-- SOURCE MATERIAL --

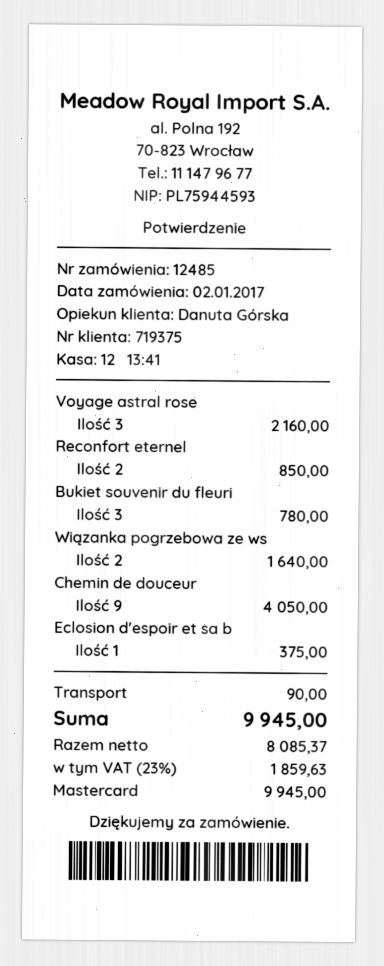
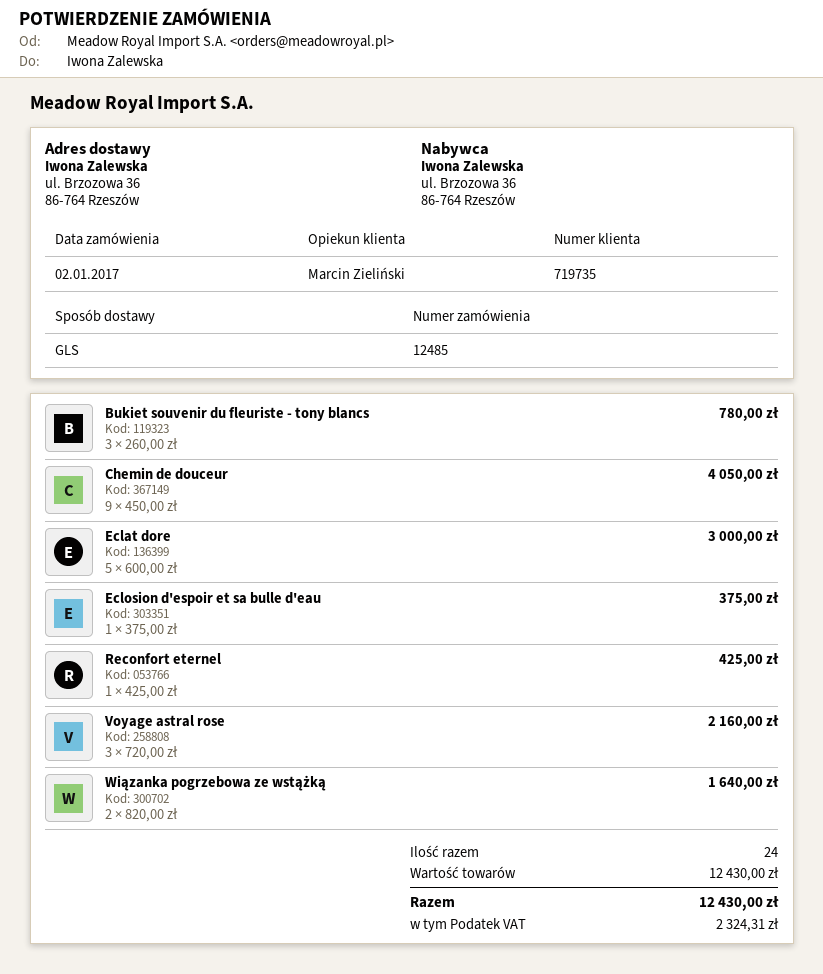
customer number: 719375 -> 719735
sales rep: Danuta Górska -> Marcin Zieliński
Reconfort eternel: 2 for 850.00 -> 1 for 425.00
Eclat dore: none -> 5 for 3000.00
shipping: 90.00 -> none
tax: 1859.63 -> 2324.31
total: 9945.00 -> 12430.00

* * *

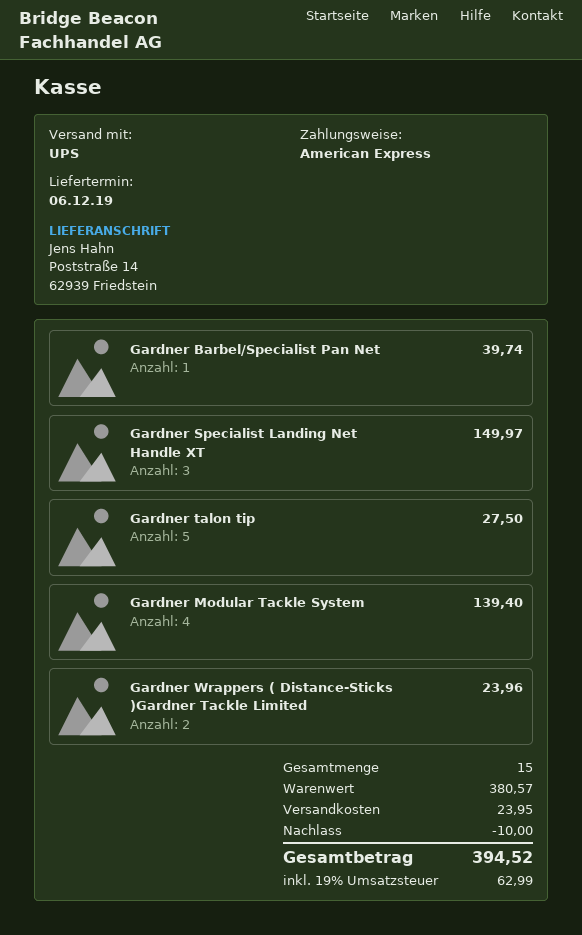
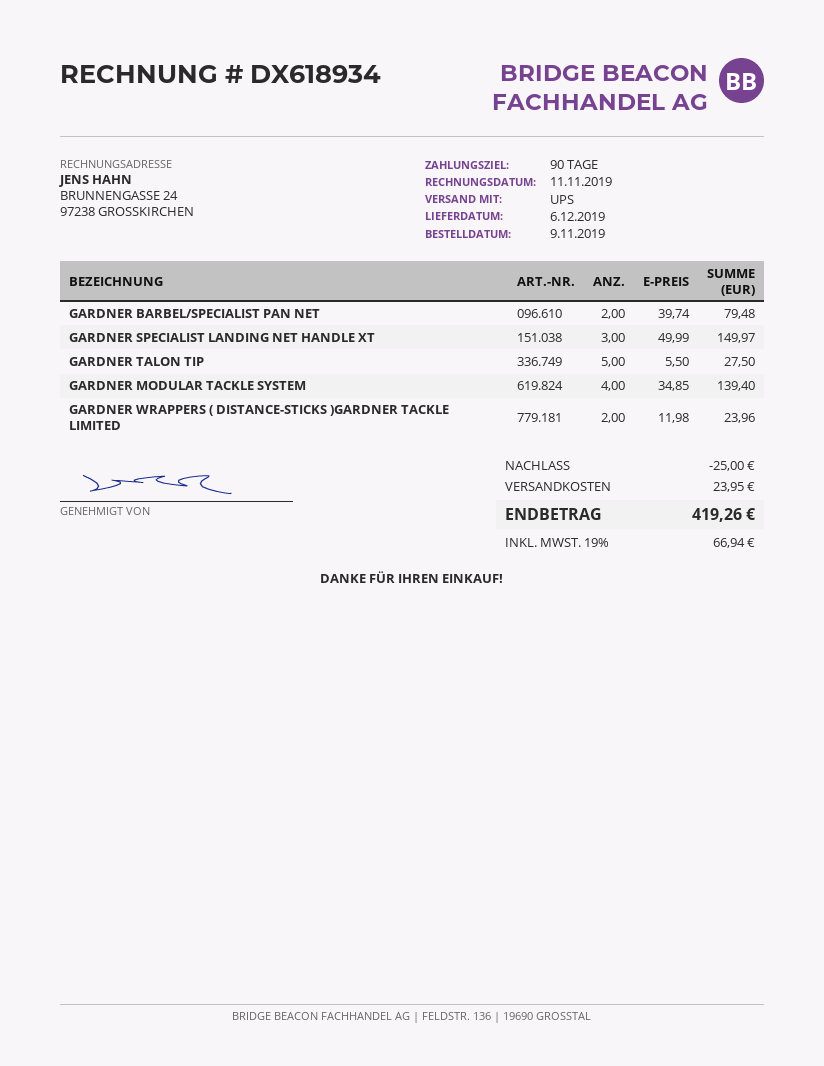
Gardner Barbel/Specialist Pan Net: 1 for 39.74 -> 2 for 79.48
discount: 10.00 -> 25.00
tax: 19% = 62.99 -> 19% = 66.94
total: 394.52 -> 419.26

---

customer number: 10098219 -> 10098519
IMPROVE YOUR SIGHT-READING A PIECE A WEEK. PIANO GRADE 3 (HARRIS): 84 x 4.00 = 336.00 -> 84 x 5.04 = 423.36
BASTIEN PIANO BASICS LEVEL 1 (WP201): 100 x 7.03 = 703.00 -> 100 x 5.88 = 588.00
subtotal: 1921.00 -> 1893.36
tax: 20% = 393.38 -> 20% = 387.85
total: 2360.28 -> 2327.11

-- WHAT YOU SHOULD DO --
Show me every line in the data above that includes "PIANO".

-- FINISHED EXERCISE --
IMPROVE YOUR SIGHT-READING A PIECE A WEEK. PIANO GRADE 3 (HARRIS): 84 x 4.00 = 336.00 -> 84 x 5.04 = 423.36
BASTIEN PIANO BASICS LEVEL 1 (WP201): 100 x 7.03 = 703.00 -> 100 x 5.88 = 588.00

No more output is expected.